Key 5G spectrum decisions need to be made ahead of WRC-19
Operators and regulators need to work more closely through the process of allocating 5G spectrum, otherwise some countries could be left behind as commercial 5G networks go live throughout 2019 and beyond, according to the GSMA.
According to its Nov. 6 “GMSA Public Policy Position on 5G Spectrum,” the telecom industry and spectrum regulators need to get on the same page ahead of the World Radiocommunication Conference 2019, set for October next year in Egypt.
Specifically, low-band frequencies are needed for wide-area coverage and for internet of things networks; mid-band spectrum in the 1 GHz to 6 GHz range provides “a good mix of coverage and capacity;” and high-band millimeter wave spectrum is needed to support a major increase in throughput.
“Operators urgently need more spectrum to deliver the endless array of services that 5G will enable – our 5G future depends heavily on the decisions governments are making in the next year as we head into WRC-19,” Brett Tarnutzer, Head of Spectrum, GSMA, said in a statement. “Without strong government support to allocate sufficient spectrum to next generation mobile services, it will be impossible to achieve the global scale that will make 5G affordable and accessible for everyone. There is a real opportunity for innovation from 5G, but this hinges on governments focusing on making enough spectrum available, not maximising auction revenues for short term gains.”
This year saw a good deal of 5G spectrum auction activity and 2019 is poised to be even bigger.
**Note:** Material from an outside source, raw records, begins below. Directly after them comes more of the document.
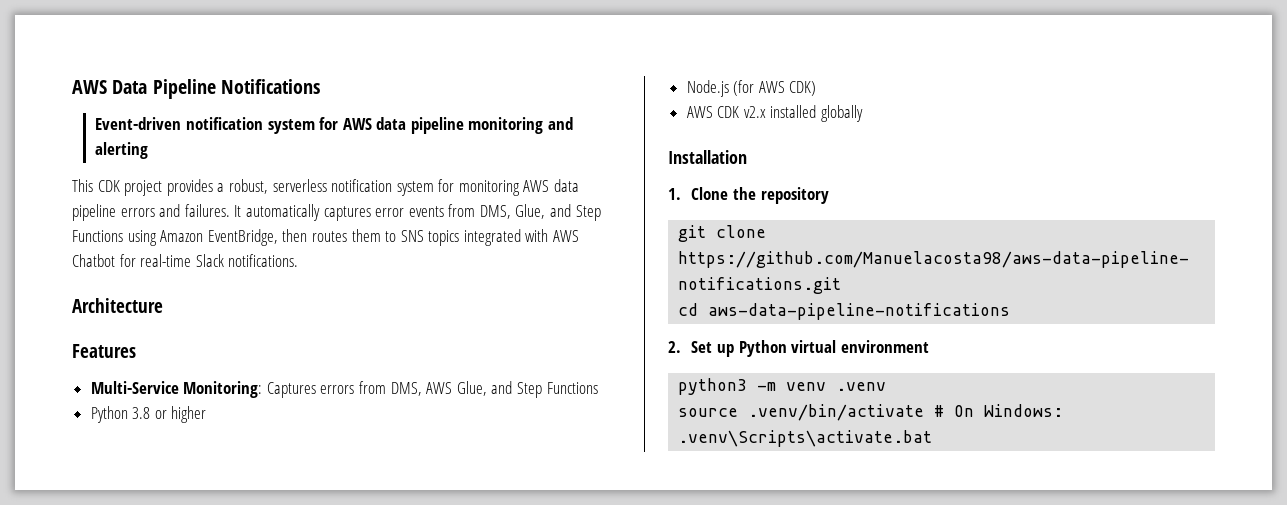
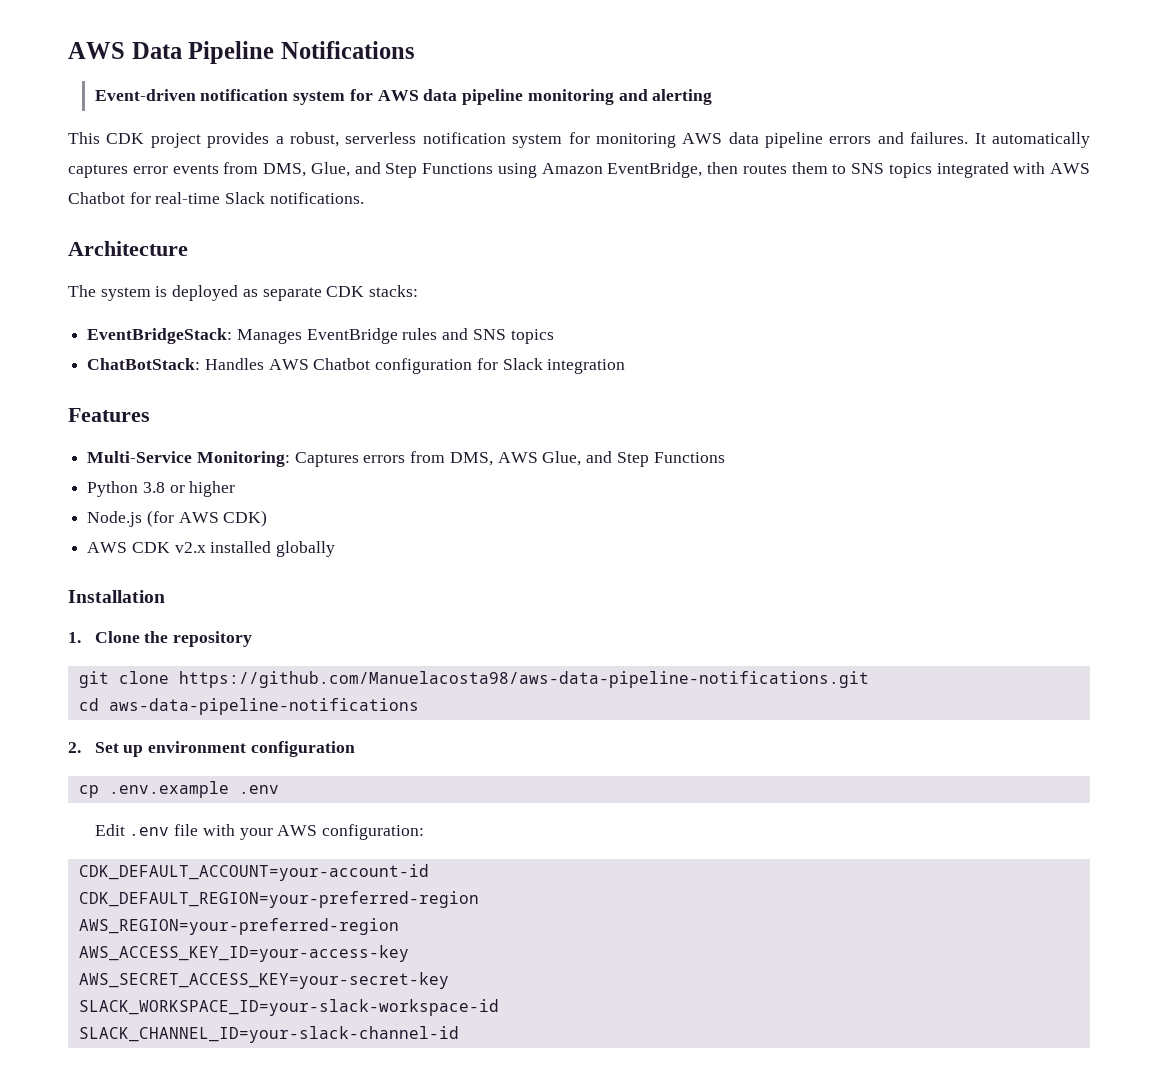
+ The system is deployed as separate CDK stacks:
+ EventBridgeStack: Manages EventBridge rules and SNS topics
+ ChatBotStack: Handles AWS Chatbot configuration for Slack integration
- 2. Set up Python virtual environment
- python3 -m venv .venv
- source .venv/bin/activate # On Windows: .venv\Scripts\activate.bat
+ 2. Set up environment configuration
+ cp .env.example .env
+ Edit .env file with your AWS configuration:
+ CDK_DEFAULT_ACCOUNT=your-account-id
+ CDK_DEFAULT_REGION=your-preferred-region
+ AWS_REGION=your-preferred-region
+ AWS_ACCESS_KEY_ID=your-access-key
+ AWS_SECRET_ACCESS_KEY=your-secret-key
+ SLACK_WORKSPACE_ID=your-slack-workspace-id
+ SLACK_CHANNEL_ID=your-slack-channel-id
In the U.S., the FCC will start auctioning millimeter wave frequencies on Nov. 14 and in Europe, the U.K. has divvied up 150 megahertz in 3.4 GHz to 3.6 GHz; Italy has set aside capacity in the 3.6 GHz to 3.8 GHz bands; France has a Q4 auction of 3.46 GHz to 3.8 GHz; Spain auctioned space in the 3.6 GHz to 3.8 GHz, Switzerland has a mid-band auction coming in January next year and Ireland has auctioned 3.4 GHz to 3.8 GHz.
On millimeter wave, U.K. officials plan to allocate 26.5 GHz to 27.5 GHz in the 2020 timeframe as do their counterparts in Spain, Austria, Finland and France. Earlier this year Italian officials auctioned off licenses for that same band. Sweden, Russia and Germany plan to move on 26 GHz next year, while Switzerland is looking toward 2022.
The GSMA calls out 26 GHz, 40 GHz and 66 GHz to 71 GHz as key millimeter wave bands that need to be sorted ahead of WRC-19. “A sufficient amount of harmonised 5G spectrum in these bands is critical to enabling the fastest 5G speeds, low-cost devices and international roaming and to minimising cross-border interference,” according to the group.